The tunnel opened out several times - its sides were featureless, save rings of green light and occasional branches - and never for very long. Red would suddenly find herself in some massive space, but always for just a tantalising few seconds before another tunnel mouth would appear and gulp her down. One branch led them out over a criss-crossing maze of glass tubes, and another into an immense hollow sphere, almost totally dark, lit only by a single rod of soft gold light at its centre. But before she could even begin to ask what these wonders might have been, they were gone.
It was only when Red saw the deputy begin slapping the walls to decelerate tha
t she knew she had reached her destination.
Finally the deputy flung out a limb, caught part of the tunnel wall and held on. Red floated past it, out of the tunnel mouth and into white, airy space. The deputy gave her one last tug, to rob her of any trace of forward momentum, and then disappeared. She heard the faint slapping of its hands against the walls as it accelerated away.
Red felt the soles of her boots touch a slightly sticky floor. The deputy had given her just a hint of downward thrust, as a parting gift.
She was standing on the inside of a hollow sphere, a space maybe twenty metres across. The brightness of the place, after the tunnel, made her eyes screw up.
There was a ball in the centre of the chamber, a house-sized globe hanging perfectly still in space. It was covered in equipment, gleaming rods and cylinders of polished steel sticking out at all angles. For a moment what Red was seeing defeated her, and then her perception shifted to match the lack of gravity.

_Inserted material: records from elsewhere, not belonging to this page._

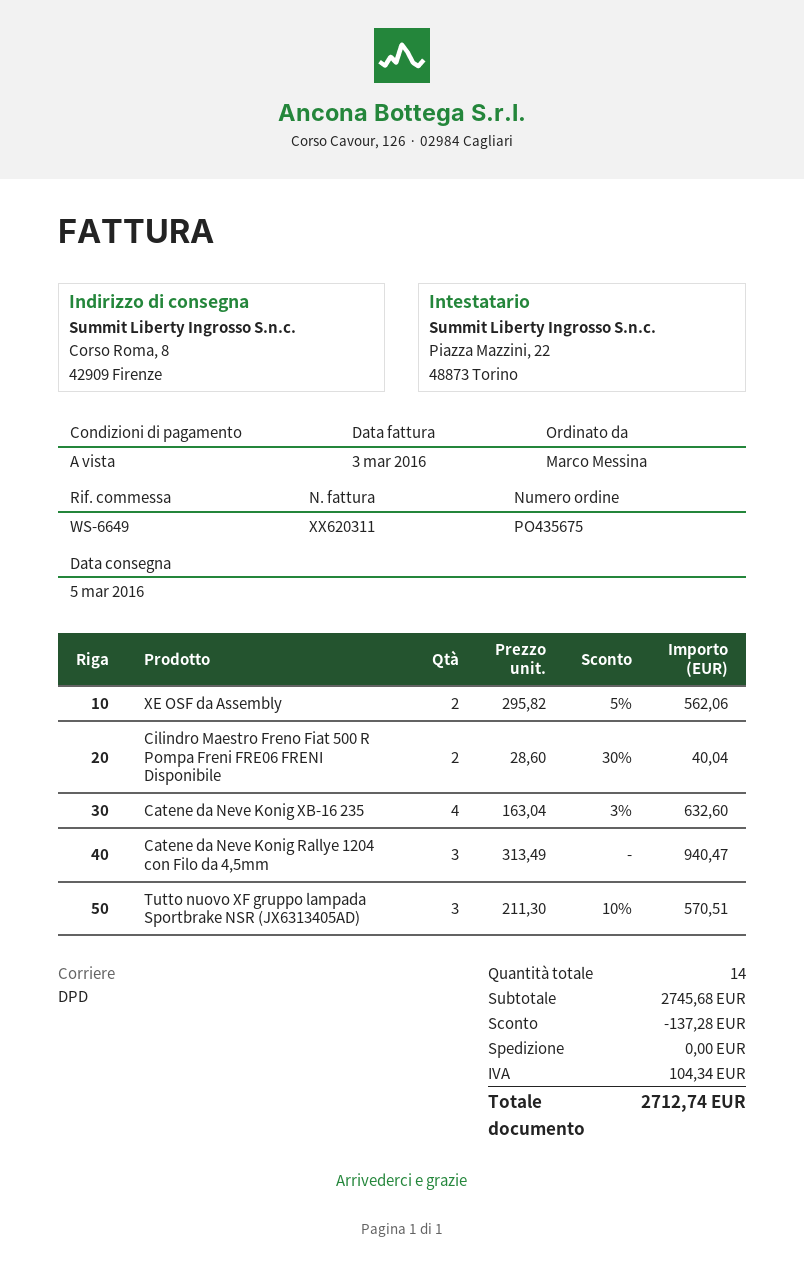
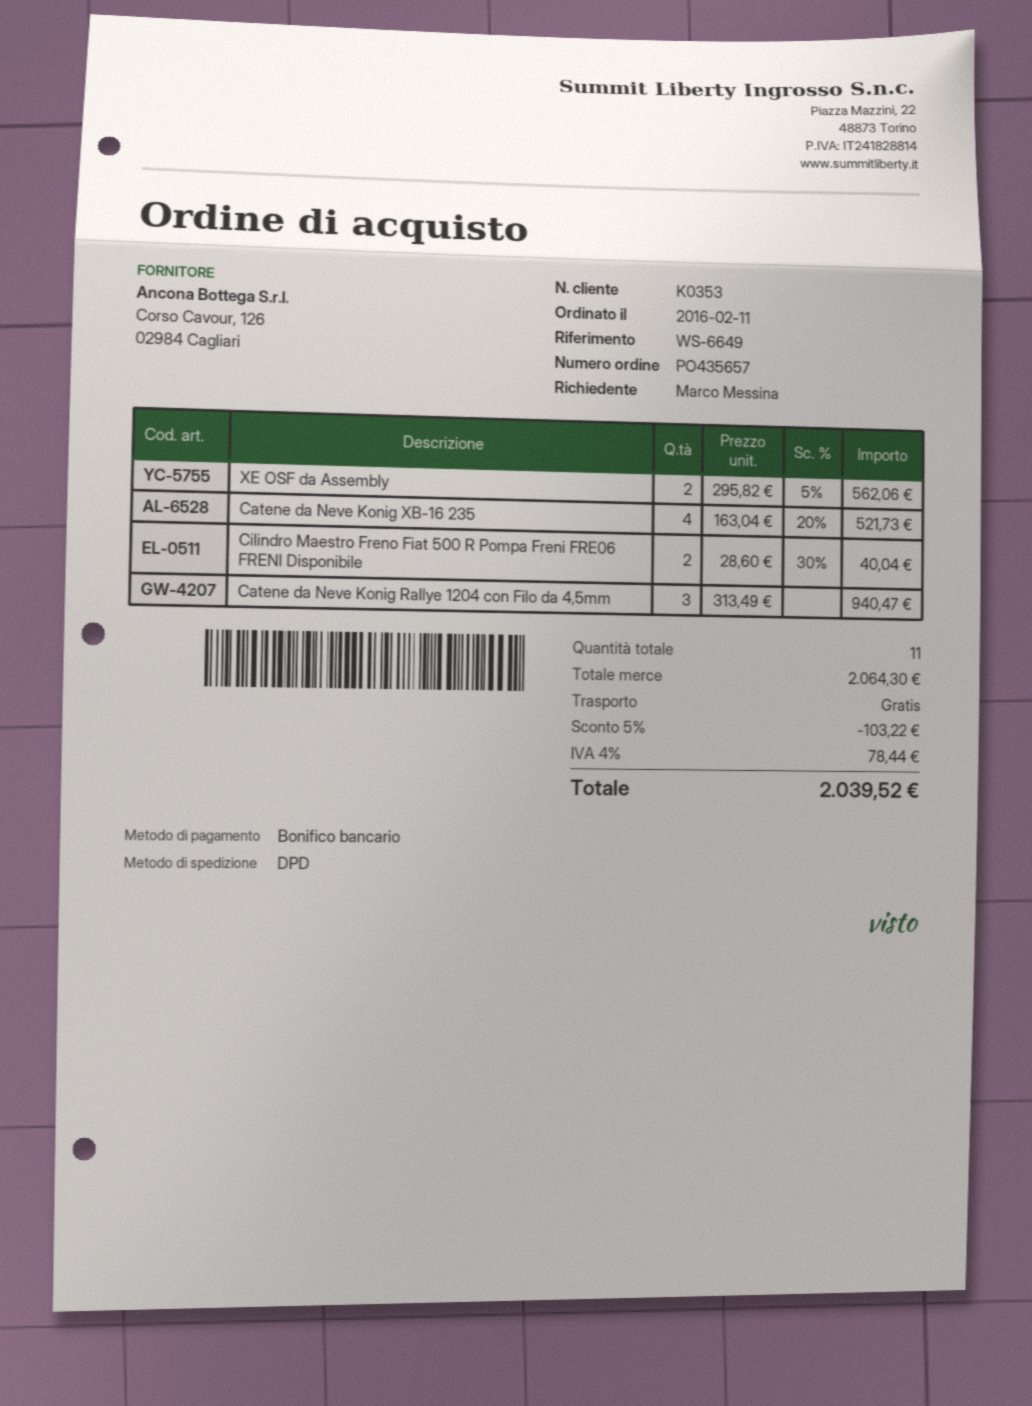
order number: PO435675 -> PO435657
Catene da Neve Konig XB-16 235: 4 x 163.04 - 3% = 632.60 -> 4 x 163.04 - 20% = 521.73
Tutto nuovo XF gruppo lampada Sportbrake NSR (JX6313405AD): 3 x 211.30 - 10% = 570.51 -> none
total quantity: 14 -> 11
subtotal: 2745.68 -> 2064.30
discount: 137.28 -> 103.22
tax: 104.34 -> 78.44
total: 2712.74 -> 2039.52

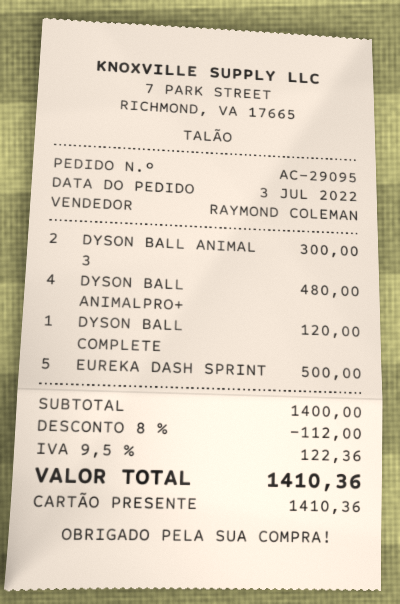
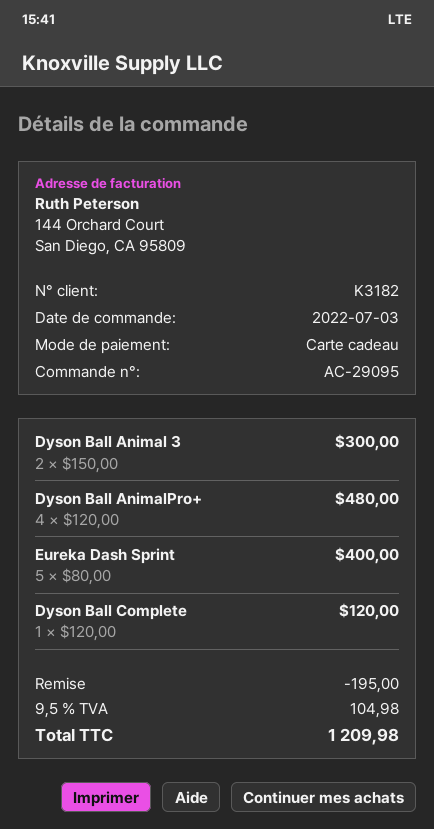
EUREKA DASH SPRINT: 5 for 500.00 -> 5 for 400.00
discount: 112.00 -> 195.00
tax: 9.5% = 122.36 -> 9.5% = 104.98
total: 1410.36 -> 1209.98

It was a lab, she realised. A perfectly traditional workroom, clean and white, with a workbench to put things on. All that was different was the lack of gravity: the Aranites were able to use the whole surface of a sphere as their desktop, because it didn't matter where they stood. There was no floor, or ceiling, just one big wall and a very large amount of usable space.
Flat, fleshy impacts sounded behind her, and she turned to see Harrow and Godolkin emerge from the tunnel. The deputy dragging them must have been slowed up by their mass, even if they were weightless. "Took your time," she grinned.
Harrow planted his feet carefully on the gluey deck. "Traffic," he replied. His face was pale and beaded with sweat. If he wasn't comfortable in zero-gee, what had that roller-coaster done to him?
"I assume," said Godolkin, pacing away, "that this is a place of investigation."
"You assume correctly, Iconoclast." It was an Aranite voice, dull and croaking, harsh in the polished silence of the lab. Red followed the sound of it, and saw one of the spidery little mutants clambering towards her over the lab's outer wall.